Equations Topic 5/15 Flashcards
Heat transfer equation
Q = mcΔT => ΔH = mcΔT / n
where
Q = heat transfer
m = mass
c = heat capacity
ΔT = change in temperature
ΔH = change in enthalpy
n = number of moles
Change in enthalpy at STP (enthalpies of formation)
ΔHθ = ΣHθf (product) - ΣHθf (reactant)
where
ΔHθ = change in enthalpy at STP
ΣHθf = sum of the enthalpies of formation
Change in enthalpy at STP (bond enthalpies)
ΔHθ = ΣE (broken) - ΣE (formed)
where
ΔHθ = change in enthalpy at STP
ΣE = sum of enthalpies
Entropy
ΔSθreaction = ΣSθ (product) - ΣSθ (reactant)
where
ΔSθr = change in entropy at STP
ΣSθ = sum of entropies at STP
Spontaneity
ΔG = ΔH - TΔS
where
ΔG = change in Gibbs free energy
ΔH = change in enthalpy
T = temperature
ΔS = change in entropy
**If G is negative, the reaction is spontaneaous
Change in enthalpy (with number of moles)
ΔH = Q / n
where
ΔH = enthalpy change (J mol^-1)
Q = energy (kilojoules / kJ)
n = number of moles (mol)
Lattic enthalpy ionic model
ΔHølat = (Knm) / (Rx n+ + Ry m-)
where
K = a constant that depends on the geometry of the lattice
n & m = are charges of the ions
R = radius of each respective ion
X = metal
Y = non-metal
Equation that links solution enthalpy, lattice enthalpy and enthalpies of hydration, for any ionic compound.
ΔHøsol (XY) = ΔHølat (XY) + ΔHøhyd (X+) + ΔHøhyd (Y−)

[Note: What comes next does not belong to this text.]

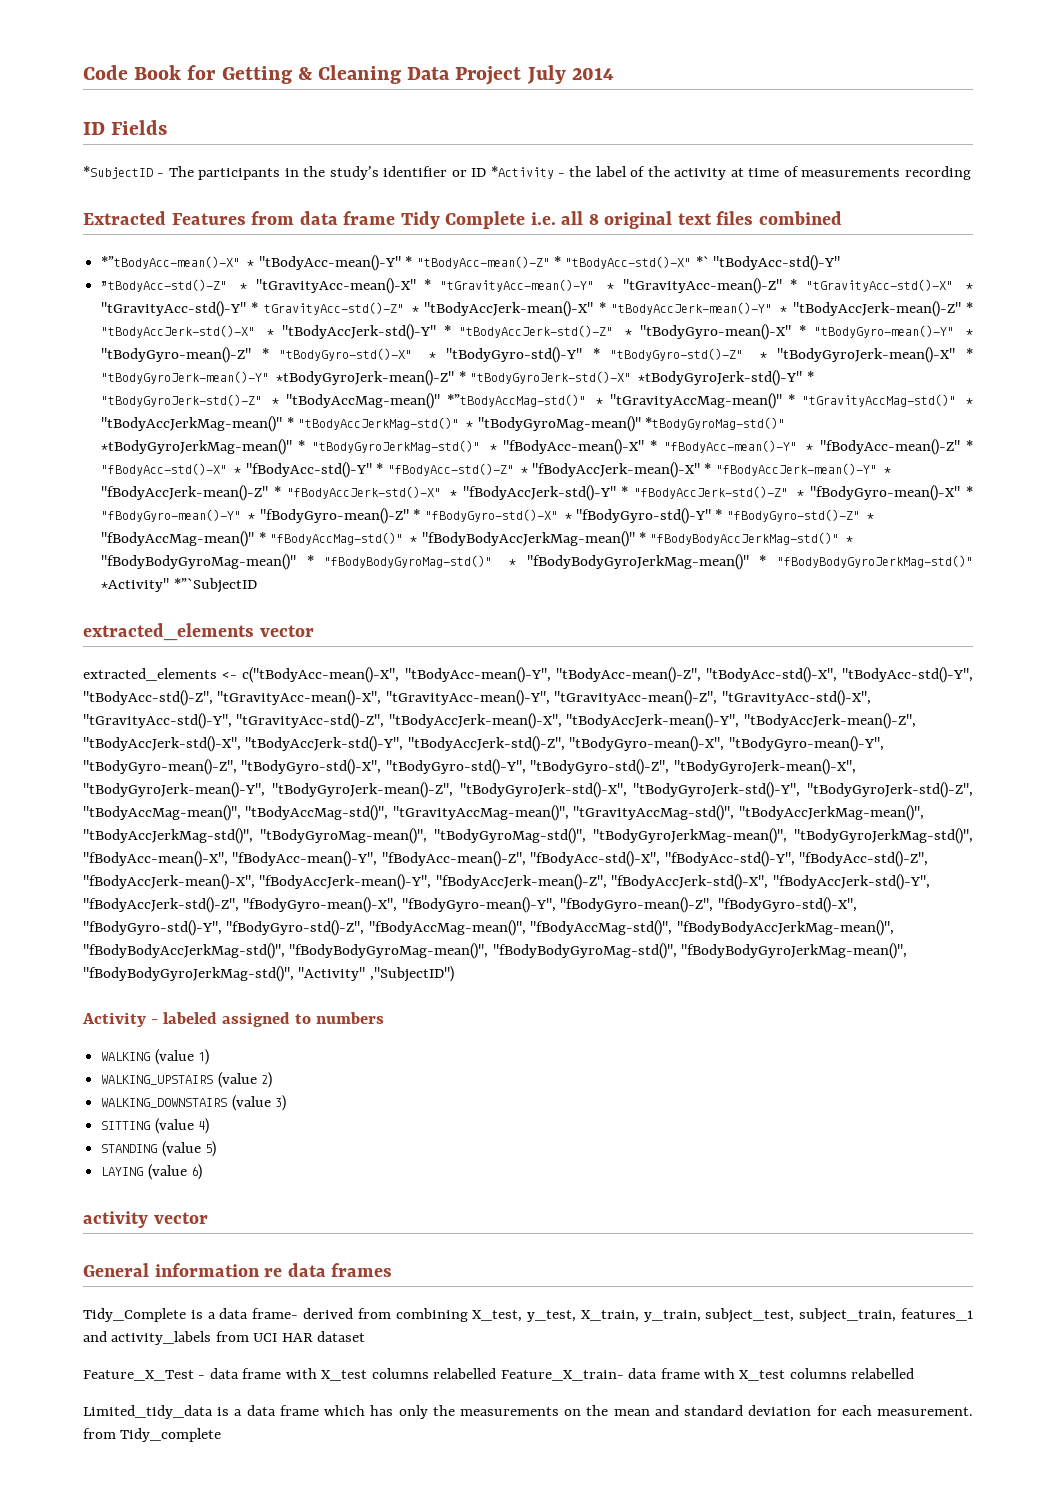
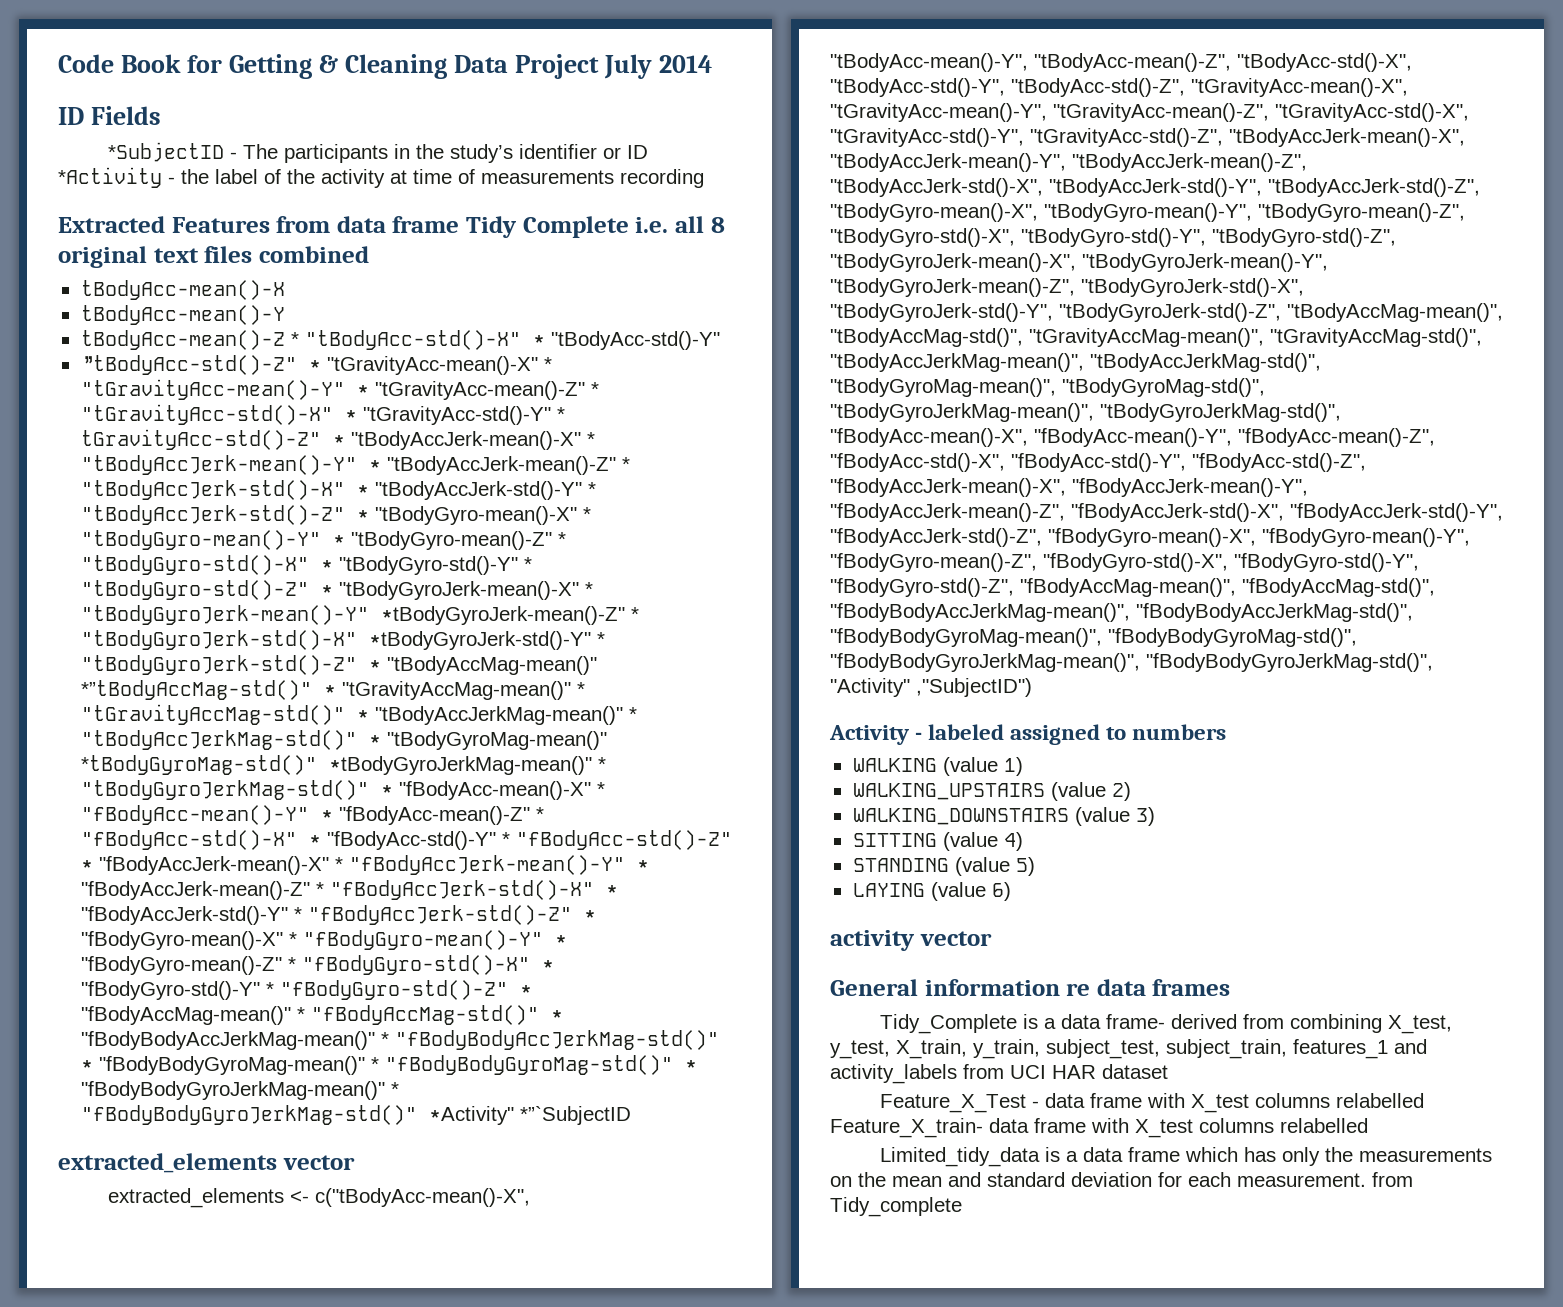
[101,255,550,271] *”tBodyAcc-mean()-X" * "tBodyAcc-mean()-Y" * "tBodyAcc-mean()-Z" -> [80,280,285,300] [80,305,285,325] [80,330,285,350] tBodyAcc-mean()-X // tBodyAcc-mean()-Y // tBodyAcc-mean()-Z
[695,256,709,267] *` -> [532,335,545,346] *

Entropy change for surroundings
ΔS (surroundings) = - ΔH (system) / T; unit: J K^-1 mol^-1
Calculating total entropy change
ΔS (total) = ΔS (system) + ΔS (surroundings) > 0
(substituting entropy change for surroundings)
ΔS (total) = ΔS (system) + - ΔH (system) / T > 0
Exothermic reactions
Increase the entropy of the surroundings as heat is dispersed into the surroundings. This clearly allows for ΔS (total) to be greater than zero, as entropy increases.
Endothermic reactions
There is a decrease in the entropy of the surroundings, but this is compensated for by a greater increase in the entropy of the system, once again allowing for ΔS (total) to be greater than zero.
The Second Law of Thermodynamics
States that:
- total entropy of an isolated system can never decrease.
- total entropy of an isolated system is constant only if all processes are reversible.
- this system will spontaneously move to a state of maximum entropy.